When a request arrives with model: "conductor" and stream: false, the gateway routes it to RunPod Serverless:
  1. The gateway calls RunPod’s /runsync endpoint with the full message history, system prompt, and tool definitions.
  2. If the worker is cold, RunPod returns IN_QUEUE. The gateway polls /status/{jobId} every 5 seconds for up to 6 minutes.
  3. Once the model responds, the gateway checks for tool calls and enters the agentic loop (up to 8 rounds).
  4. If the model returns an empty output error, the gateway retries the request without tool definitions as a fallback.

Temperature defaults

The Conductor uses conservative sampling to ensure reliable tool calling:
  • Temperature: 0.4
  • Top-p: 0.9
These values are set in the gateway and are not currently configurable per-request.

Cold starts

RunPod Serverless workers may take 30–90 seconds to cold start.
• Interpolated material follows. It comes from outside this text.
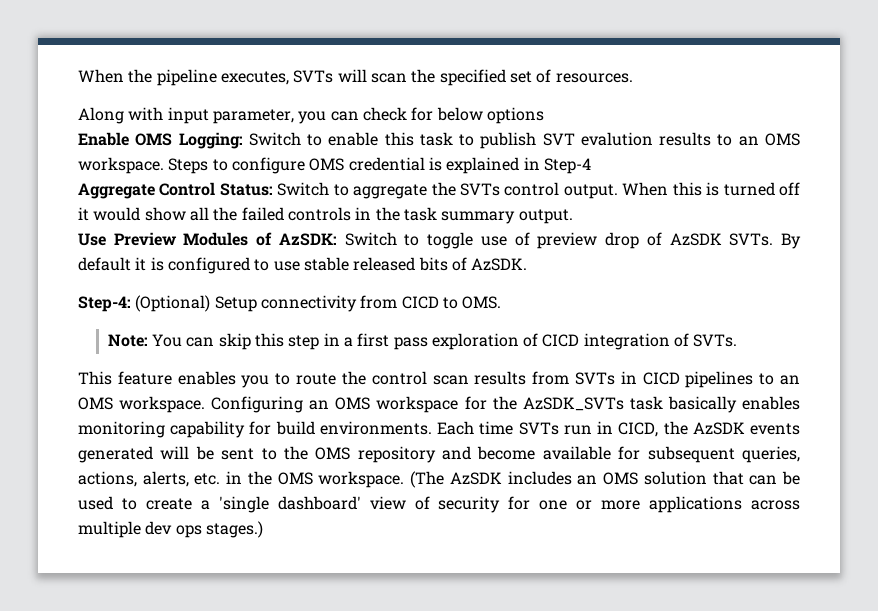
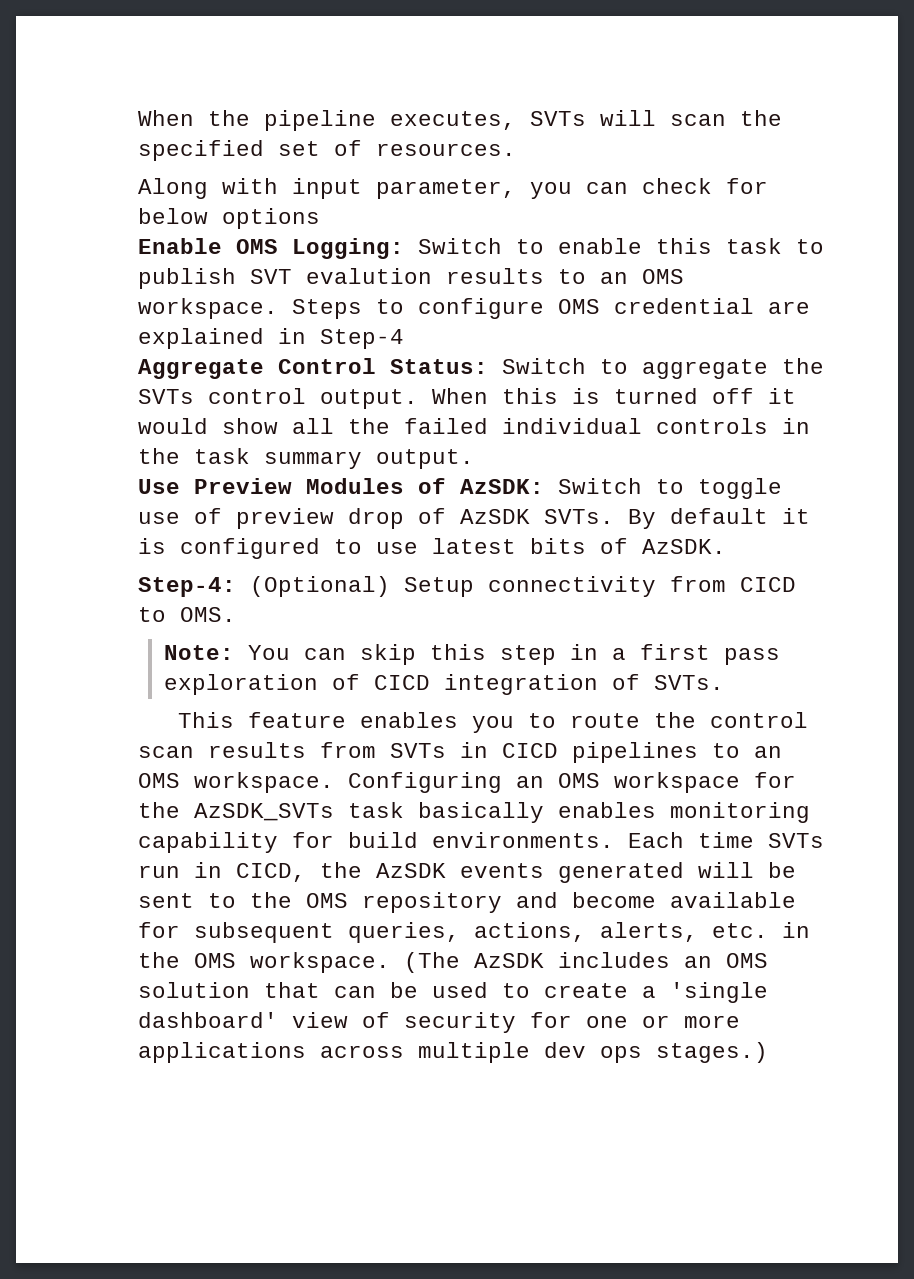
[428,157,442,171] is -> [768,301,810,314] are
(284, 214) none -> [502,418,642,434] individual
[303,257,416,271] stable released -> [432,538,516,554] latest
The gateway handles this automatically with polling. If you’re building a frontend, the 503 status code from the gateway indicates a cold start — display a loading state and retry.

Limitations

  • No streaming. If you request model: "conductor" with stream: true, the gateway silently routes to the 8B Operator model instead.
  • Latency. Expect 3–15 seconds per response depending on tool chain complexity, plus cold start time if the worker is idle.
  • Context window. The full system prompt, knowledge context, tool definitions, and conversation history all count against the context window.